**TASK DESCRIPTION**
Everything in the listing below has to be repeated exactly, except the pictures.

►

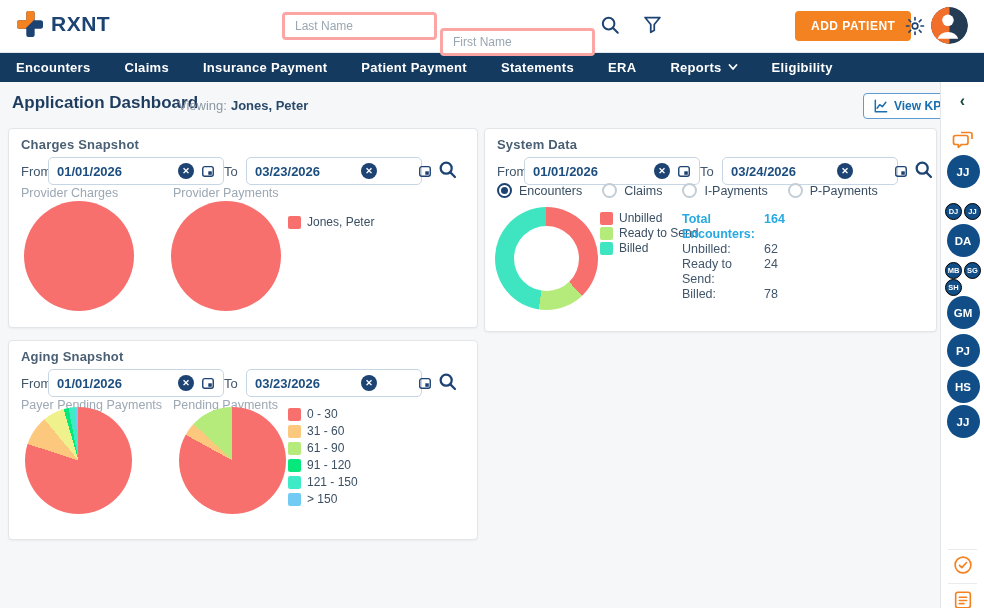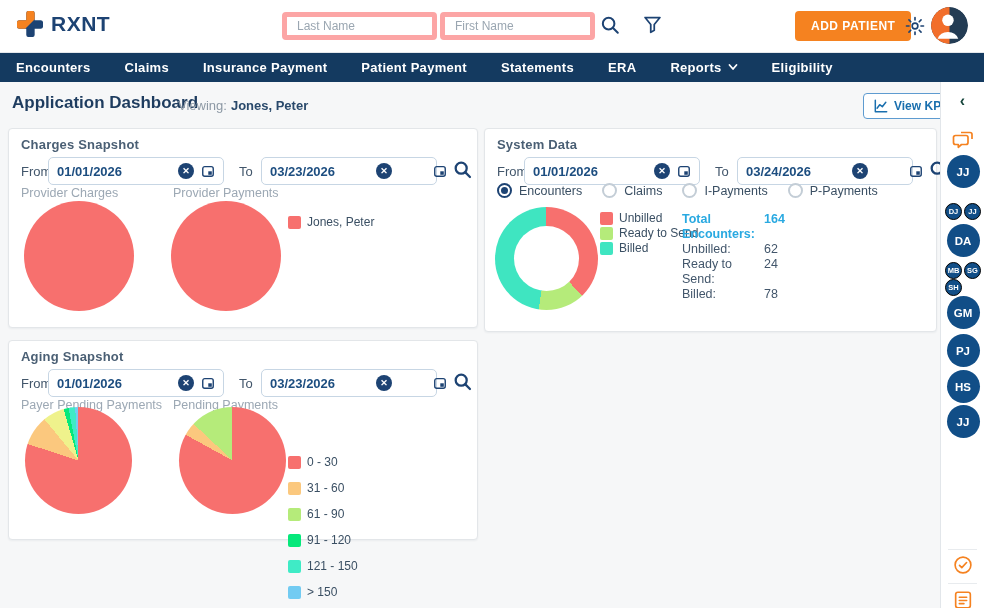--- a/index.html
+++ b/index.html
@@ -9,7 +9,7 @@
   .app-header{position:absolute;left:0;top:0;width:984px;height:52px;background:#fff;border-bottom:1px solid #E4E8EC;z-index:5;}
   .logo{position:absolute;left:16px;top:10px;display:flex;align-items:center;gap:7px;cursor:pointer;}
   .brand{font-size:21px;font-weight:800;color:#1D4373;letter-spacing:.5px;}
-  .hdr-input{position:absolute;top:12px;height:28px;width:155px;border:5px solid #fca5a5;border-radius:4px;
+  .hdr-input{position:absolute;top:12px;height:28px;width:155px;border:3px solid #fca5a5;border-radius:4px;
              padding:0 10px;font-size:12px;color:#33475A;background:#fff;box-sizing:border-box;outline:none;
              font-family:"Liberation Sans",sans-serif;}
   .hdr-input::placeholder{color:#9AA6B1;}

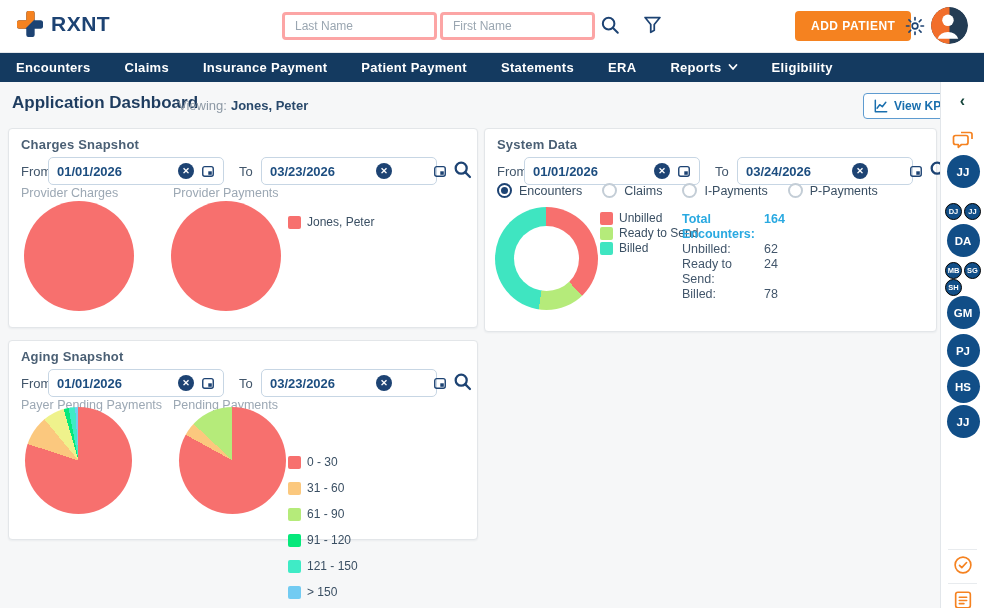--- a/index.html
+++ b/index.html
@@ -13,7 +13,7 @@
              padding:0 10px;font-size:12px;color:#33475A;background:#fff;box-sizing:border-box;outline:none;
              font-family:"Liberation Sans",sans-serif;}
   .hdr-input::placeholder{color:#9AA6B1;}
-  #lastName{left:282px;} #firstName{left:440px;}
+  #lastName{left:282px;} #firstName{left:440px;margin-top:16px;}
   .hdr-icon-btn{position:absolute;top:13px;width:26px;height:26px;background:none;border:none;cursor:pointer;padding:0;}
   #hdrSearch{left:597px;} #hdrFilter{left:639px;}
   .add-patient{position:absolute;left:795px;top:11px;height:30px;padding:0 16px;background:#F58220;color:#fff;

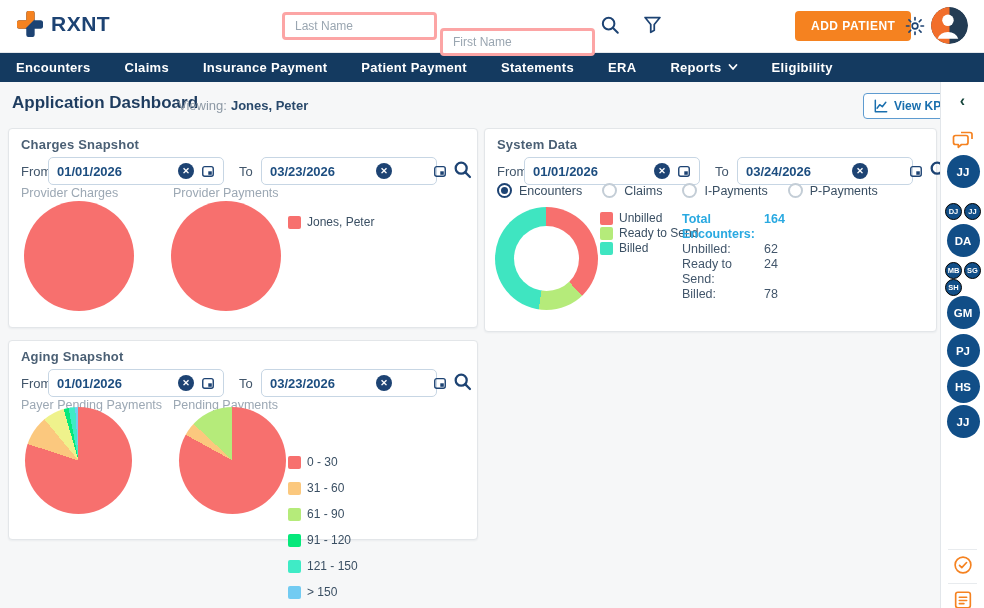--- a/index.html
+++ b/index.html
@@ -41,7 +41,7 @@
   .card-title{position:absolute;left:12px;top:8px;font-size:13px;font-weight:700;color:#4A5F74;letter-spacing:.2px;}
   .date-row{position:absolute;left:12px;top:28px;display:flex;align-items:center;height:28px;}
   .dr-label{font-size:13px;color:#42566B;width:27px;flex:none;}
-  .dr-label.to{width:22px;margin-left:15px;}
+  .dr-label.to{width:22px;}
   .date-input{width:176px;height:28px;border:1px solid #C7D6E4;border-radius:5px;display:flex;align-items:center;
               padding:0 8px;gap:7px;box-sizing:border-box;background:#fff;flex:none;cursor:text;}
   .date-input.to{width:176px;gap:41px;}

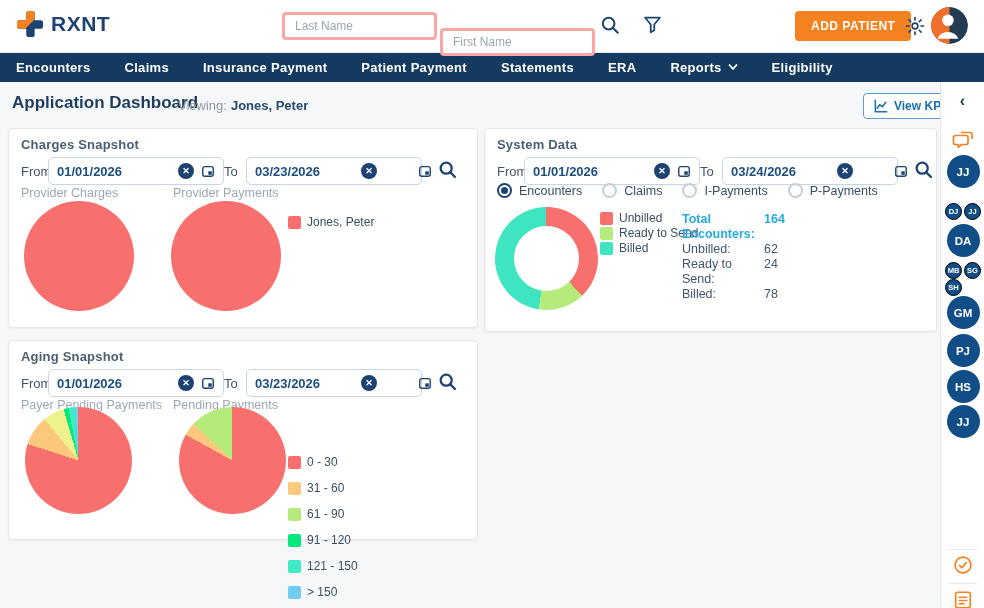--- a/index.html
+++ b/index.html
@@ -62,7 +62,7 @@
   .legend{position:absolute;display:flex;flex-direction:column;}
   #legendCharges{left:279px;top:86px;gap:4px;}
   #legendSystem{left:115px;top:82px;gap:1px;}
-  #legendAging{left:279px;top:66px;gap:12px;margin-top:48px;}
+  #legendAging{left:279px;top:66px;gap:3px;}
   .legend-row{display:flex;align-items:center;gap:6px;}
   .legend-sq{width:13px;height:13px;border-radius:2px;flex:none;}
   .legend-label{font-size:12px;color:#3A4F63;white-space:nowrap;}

◄

**ANSWER TO THIS PROBLEM**
--- a/index.html
+++ b/index.html
@@ -9,7 +9,7 @@
   .app-header{position:absolute;left:0;top:0;width:984px;height:52px;background:#fff;border-bottom:1px solid #E4E8EC;z-index:5;}
   .logo{position:absolute;left:16px;top:10px;display:flex;align-items:center;gap:7px;cursor:pointer;}
   .brand{font-size:21px;font-weight:800;color:#1D4373;letter-spacing:.5px;}
-  .hdr-input{position:absolute;top:12px;height:28px;width:155px;border:5px solid #fca5a5;border-radius:4px;
+  .hdr-input{position:absolute;top:12px;height:28px;width:155px;border:3px solid #fca5a5;border-radius:4px;
              padding:0 10px;font-size:12px;color:#33475A;background:#fff;box-sizing:border-box;outline:none;
              font-family:"Liberation Sans",sans-serif;}
   .hdr-input::placeholder{color:#9AA6B1;}

--- a/index.html
+++ b/index.html
@@ -13,7 +13,7 @@
              padding:0 10px;font-size:12px;color:#33475A;background:#fff;box-sizing:border-box;outline:none;
              font-family:"Liberation Sans",sans-serif;}
   .hdr-input::placeholder{color:#9AA6B1;}
-  #lastName{left:282px;} #firstName{left:440px;}
+  #lastName{left:282px;} #firstName{left:440px;margin-top:16px;}
   .hdr-icon-btn{position:absolute;top:13px;width:26px;height:26px;background:none;border:none;cursor:pointer;padding:0;}
   #hdrSearch{left:597px;} #hdrFilter{left:639px;}
   .add-patient{position:absolute;left:795px;top:11px;height:30px;padding:0 16px;background:#F58220;color:#fff;

--- a/index.html
+++ b/index.html
@@ -41,7 +41,7 @@
   .card-title{position:absolute;left:12px;top:8px;font-size:13px;font-weight:700;color:#4A5F74;letter-spacing:.2px;}
   .date-row{position:absolute;left:12px;top:28px;display:flex;align-items:center;height:28px;}
   .dr-label{font-size:13px;color:#42566B;width:27px;flex:none;}
-  .dr-label.to{width:22px;margin-left:15px;}
+  .dr-label.to{width:22px;}
   .date-input{width:176px;height:28px;border:1px solid #C7D6E4;border-radius:5px;display:flex;align-items:center;
               padding:0 8px;gap:7px;box-sizing:border-box;background:#fff;flex:none;cursor:text;}
   .date-input.to{width:176px;gap:41px;}

--- a/index.html
+++ b/index.html
@@ -62,7 +62,7 @@
   .legend{position:absolute;display:flex;flex-direction:column;}
   #legendCharges{left:279px;top:86px;gap:4px;}
   #legendSystem{left:115px;top:82px;gap:1px;}
-  #legendAging{left:279px;top:66px;gap:12px;margin-top:48px;}
+  #legendAging{left:279px;top:66px;gap:3px;}
   .legend-row{display:flex;align-items:center;gap:6px;}
   .legend-sq{width:13px;height:13px;border-radius:2px;flex:none;}
   .legend-label{font-size:12px;color:#3A4F63;white-space:nowrap;}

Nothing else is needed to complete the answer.